It’s summer, the season of road trips… and for a lot of us, our best friend (of the furry, wagging variety) is likely to be coming along for the ride—now, and all year round.
Cars are designed with an incredible level of detail when it comes to human passenger protection, but without so much thought devoted to canine safety. What sorts of things can you do to keep your doggo safe and comfortable in the car? There are more options than you might think. Here are some of the best dog car safety products and practices.
Most of us can’t even remember the days before we had seat belts to secure us to our seats. It’s hard to imagine not wearing them, and they’re the law in most states. (Every state except New Hampshire, actually. Because, live free or die. In this case, quite possibly both.)
But regardless of what state you’re in, it’s dangerous for your dog if they’re riding around without some sort of restraint. It can be even more dangerous for you.
Why? Inertia. An object in motion tends to stay in motion. Even if we didn’t take physics, most of us remember hearing that somewhere. (Something about an apple…) So if your car stops suddenly, as in a crash, everything in it that isn’t fastened down in some way—whether it’s a tissue box or your canine copilot—keeps going at the same rate of speed it was previously traveling. Even 25 miles per hour times your 40 pound dog’s weight means she becomes a 1000-pound projectile. Obviously, that doesn’t end well for her, or anyone sitting in the seat in front of her.
Restraining your dog in the car is definitely the most important thing to consider, and there are several simple options to keep everyone safe:
Dog car harness
This is basically a dog seatbelt. There are a lot of different styles, and a lot of them can double as a walking harness—which is a nice alternative to a collar for some dogs who tend to pull a lot when walking, or are older and could benefit from less pressure on their neck.
A few good options are made by Kurgo (the “zipline” design gives your dog freedom to move around the back seat), ZuGoPet Rocketeer (if your dog’s under 25 pounds), and the fashion-forward Sleepypod Clickit Sport. They all are designed to basically tether your dog to your car’s seat belt system, and keep them secure during sudden braking or a crash.

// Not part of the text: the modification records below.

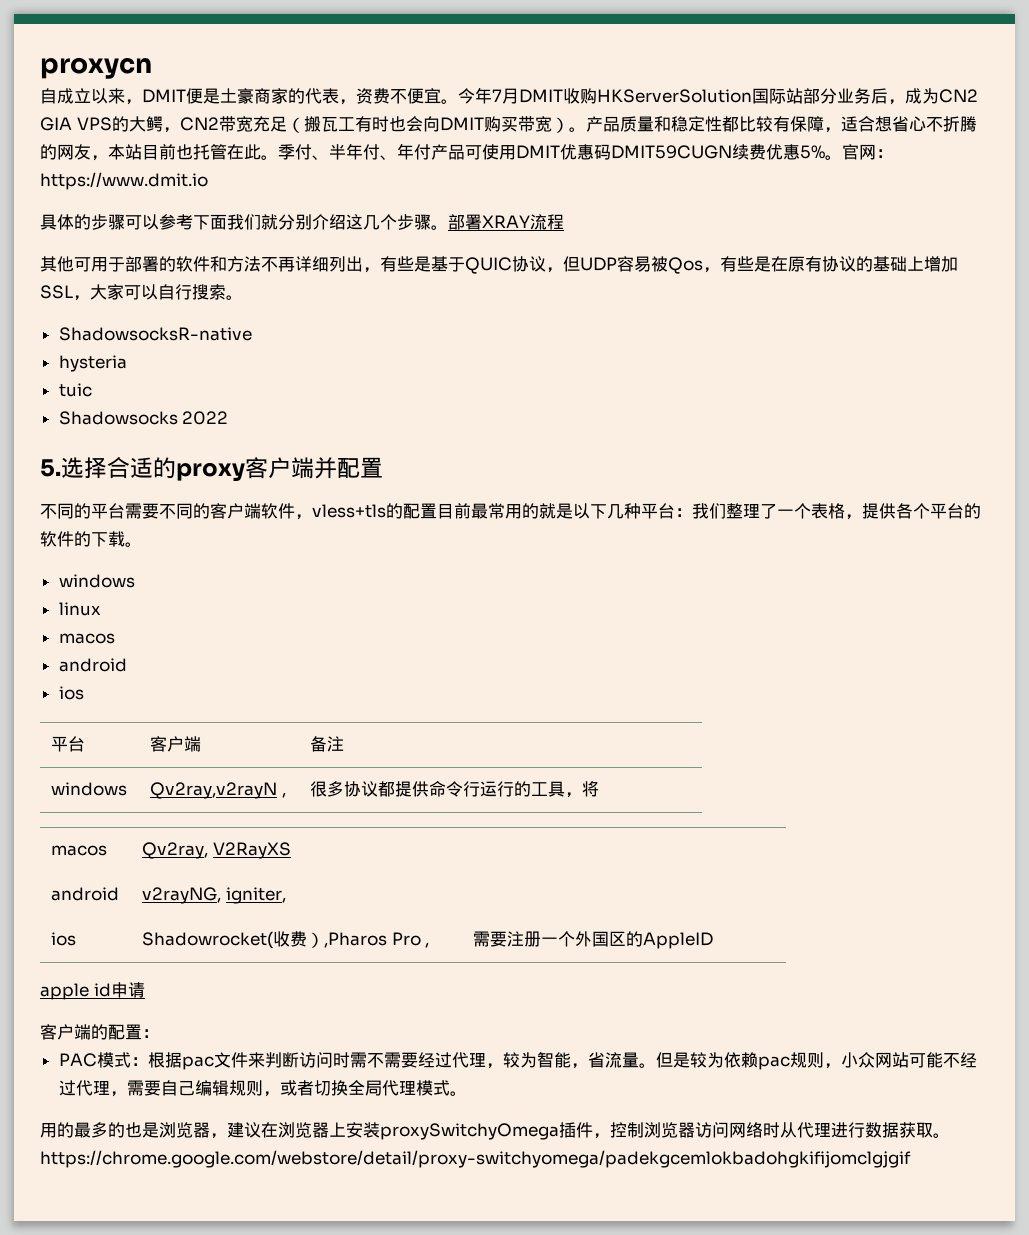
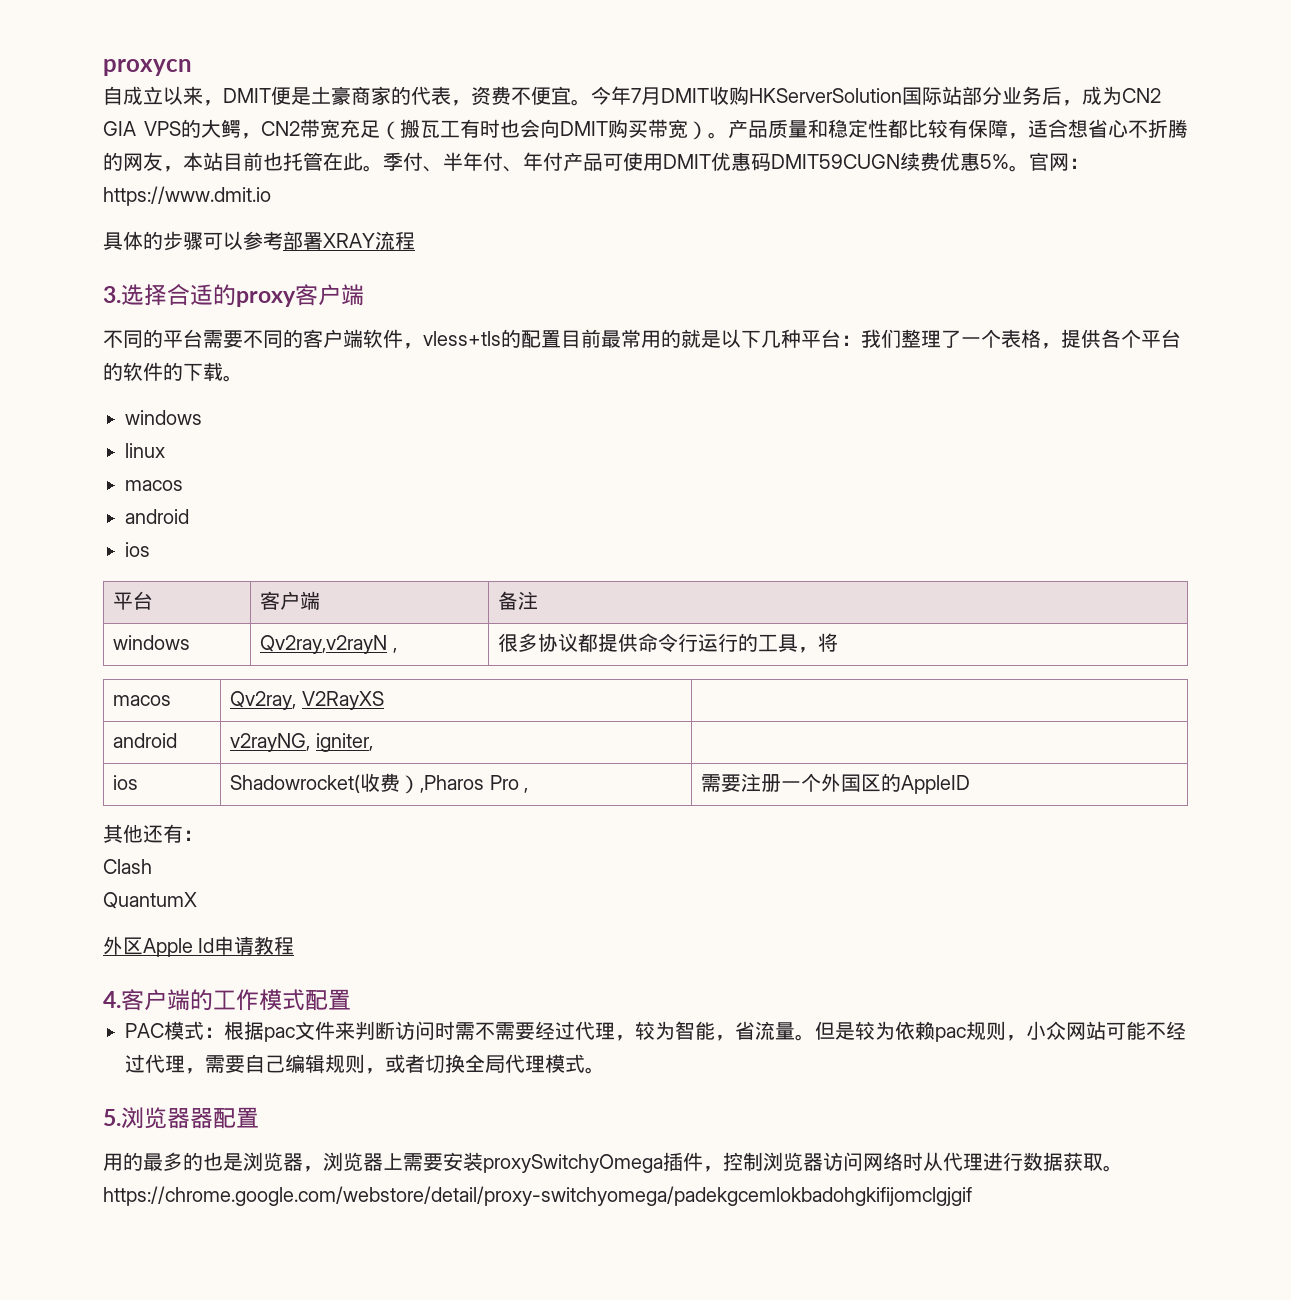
- 具体的步骤可以参考下面我们就分别介绍这几个步骤。部署XRAY流程
- 其他可用于部署的软件和方法不再详细列出，有些是基于QUIC协议，但UDP容易被Qos，有些是在原有协议的基础上增加SSL，大家可以自行搜索。
- ShadowsocksR-native
- hysteria
- tuic
- Shadowsocks 2022
- 5.选择合适的proxy客户端并配置
+ 具体的步骤可以参考部署XRAY流程
+ 3.选择合适的proxy客户端
- apple id申请
- 客户端的配置：
+ 其他还有：
+ Clash
+ QuantumX
+ 外区Apple Id申请教程
+ 4.客户端的工作模式配置
+ 5.浏览器器配置
- 用的最多的也是浏览器，建议在浏览器上安装proxySwitchyOmega插件，控制浏览器访问网络时从代理进行数据获取。https://chrome.google.com/webstore/detail/proxy-switchyomega/padekgcemlokbadohgkifijomclgjgif
+ 用的最多的也是浏览器，浏览器上需要安装proxySwitchyOmega插件，控制浏览器访问网络时从代理进行数据获取。https://chrome.google.com/webstore/detail/proxy-switchyomega/padekgcemlokbadohgkifijomclgjgif

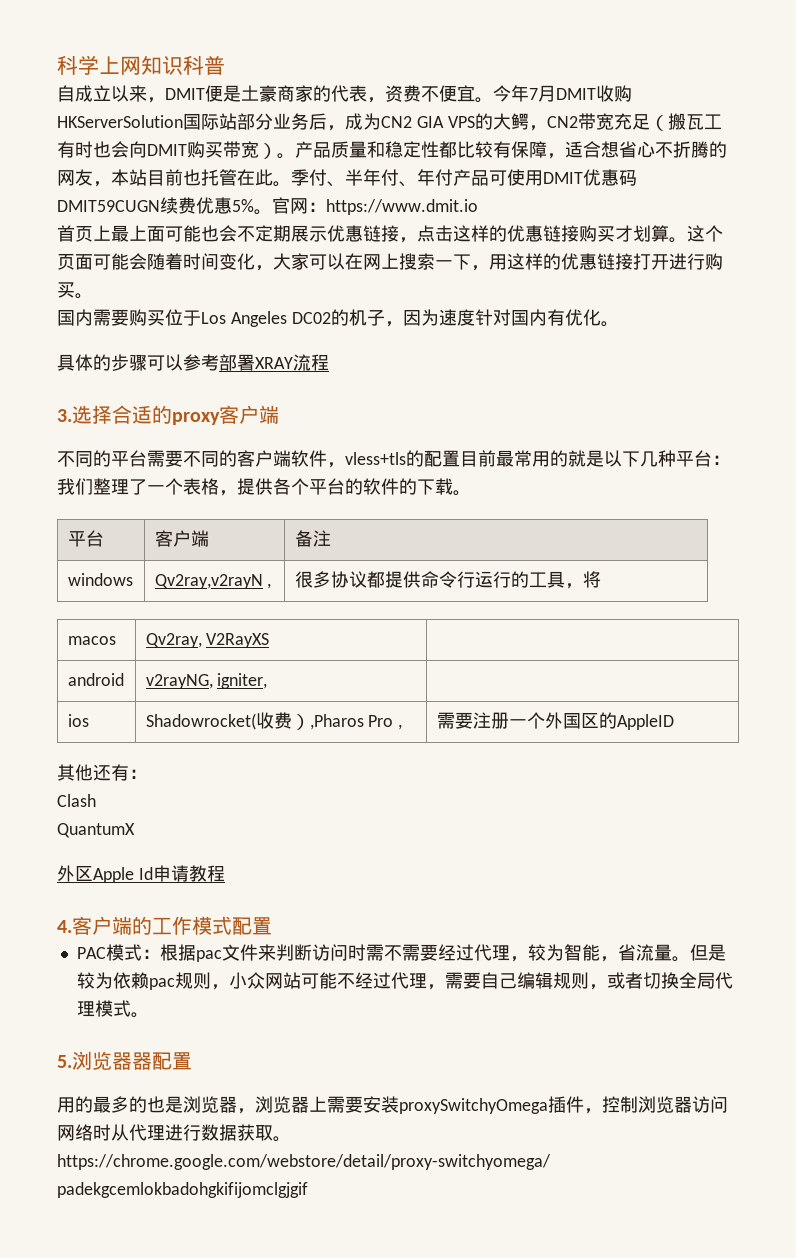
- proxycn
+ 科学上网知识科普
+ 首页上最上面可能也会不定期展示优惠链接，点击这样的优惠链接购买才划算。这个页面可能会随着时间变化，大家可以在网上搜索一下，用这样的优惠链接打开进行购买。
+ 国内需要购买位于Los Angeles DC02的机子，因为速度针对国内有优化。
  不同的平台需要不同的客户端软件，vless+tls的配置目前最常用的就是以下几种平台：我们整理了一个表格，提供各个平台的软件的下载。
- windows
- linux
- macos
- android
- ios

If you have an SUV or hatchback with an open cargo area behind the backseat, a crate can be a good solution. They’re of course also useful if you need to keep your dog restrained at times when you get to where you’re going, like a hotel, or if they’re crate trained and are most comfortable sleeping in their crate.
It’s not quite what it sounds like… but similar. It’s a large piece of canvas or other durable material (usually with a nice soft lining on the side that will face your dog) that fastens to your front and rear headrests and covers your backseat and the footwells that your dog could fall into.
It’s not as secure as a harness, and it doesn’t protect the dog or the front seat passenger if they go flying into the back of it. But it does provide a barrier for the space between the front seats, and a little more stability for your pup when they’re in the back.
Whatever you do, please don’t let your dog, no matter how big or small, ride on your lap. There’s just too much risk of driving interference, and it’s a huge risk for everyone involved. You can cuddle when you get to where you’re going.
It’s also a good idea to always remember to bring a leash. Even if your dog isn’t typically on one, there are a lot of places you may go where it might be a requirement. And, it’s just always a good idea to have one in case of an emergency.
Food and water
A major part of any road trip is, of course, the snacks. Your dog, if she’s anything like mine, agrees. Bring some of your dog’s favorite snacks, and also plenty of food and water—just in case you get stuck somewhere!
There are some great products available for bringing food and water along and making it easy for your dog to drink on the go:
You have a travel mug for coffee, and now your dog can have one for water… the AutoDogMug is easy to fill with one hand, and fits in a cup holder.
Because some dogs prefer a more traditional bowl, the Lixit water bowl is closer to that, and also spill-proof.
For both food and water, we like the packable, closeable Ruffwear Quencher Cinch Top bowl.
Beyond the essentials for safety and survival, there are a lot of more general items you should bring along. Bags for picking up after your dog, eye protection if you’ll be participating in action sports together, protective footwear if you’ll be covering hot or jagged terrain. And toys! Don’t forget a toy or two for keeping your best friend occupied while riding in the car, as well as something to play with at rest stops!